◆ **PROBLEM TO SOLVE**: In the listing below, print exactly the lines between the line holding "saved to C:\Windows\Temp\ClientName-DataAgent-190727.exe" and the line holding "- c. SHELL: cd", inclusive, and no more.
::: ENTRIES SHOWN :::
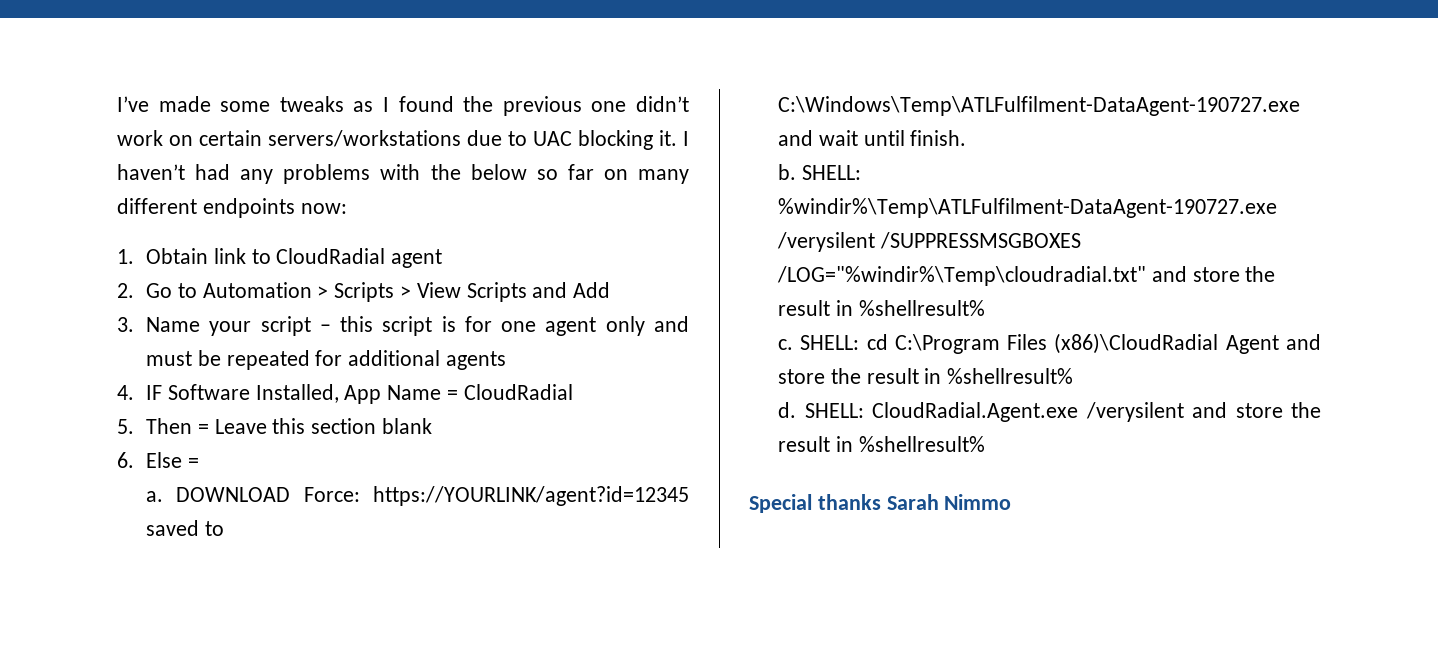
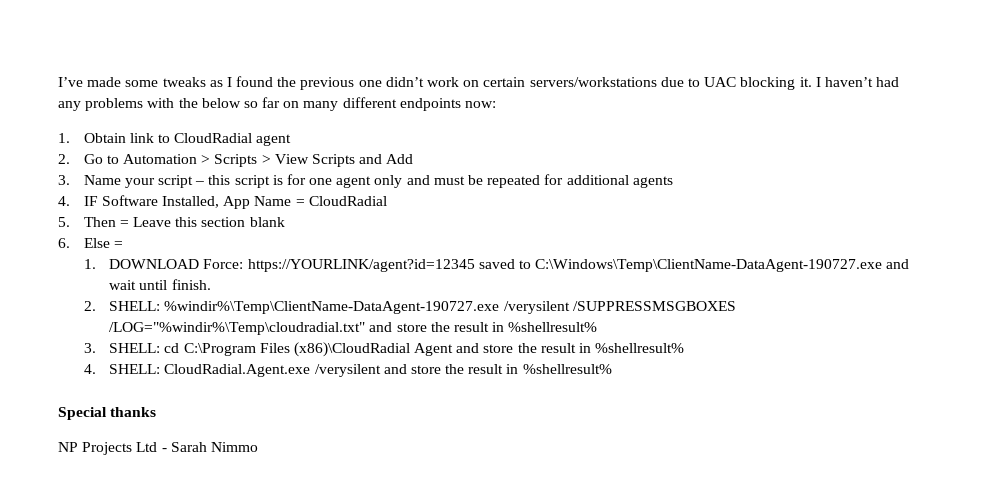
- a. DOWNLOAD Force: https://YOURLINK/agent?id=12345 saved to C:\Windows\Temp\ATLFulfilment-DataAgent-190727.exe and wait until finish.
+ 1. DOWNLOAD Force: https://YOURLINK/agent?id=12345 saved to C:\Windows\Temp\ClientName-DataAgent-190727.exe and wait until finish.
- b. SHELL: %windir%\Temp\ATLFulfilment-DataAgent-190727.exe /verysilent /SUPPRESSMSGBOXES /LOG="%windir%\Temp\cloudradial.txt" and store the result in %shellresult%
+ 2. SHELL: %windir%\Temp\ClientName-DataAgent-190727.exe /verysilent /SUPPRESSMSGBOXES /LOG="%windir%\Temp\cloudradial.txt" and store the result in %shellresult%
- c. SHELL: cd C:\Program Files (x86)\CloudRadial Agent and store the result in %shellresult%
+ 3. SHELL: cd C:\Program Files (x86)\CloudRadial Agent and store the result in %shellresult%
- d. SHELL: CloudRadial.Agent.exe /verysilent and store the result in %shellresult%
+ 4. SHELL: CloudRadial.Agent.exe /verysilent and store the result in %shellresult%
- Special thanks Sarah Nimmo
+ Special thanks
+ NP Projects Ltd - Sarah Nimmo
:::
◆ **RESULT FOR THIS TASK**:
+ 1. DOWNLOAD Force: https://YOURLINK/agent?id=12345 saved to C:\Windows\Temp\ClientName-DataAgent-190727.exe and wait until finish.
- b. SHELL: %windir%\Temp\ATLFulfilment-DataAgent-190727.exe /verysilent /SUPPRESSMSGBOXES /LOG="%windir%\Temp\cloudradial.txt" and store the result in %shellresult%
+ 2. SHELL: %windir%\Temp\ClientName-DataAgent-190727.exe /verysilent /SUPPRESSMSGBOXES /LOG="%windir%\Temp\cloudradial.txt" and store the result in %shellresult%
- c. SHELL: cd C:\Program Files (x86)\CloudRadial Agent and store the result in %shellresult%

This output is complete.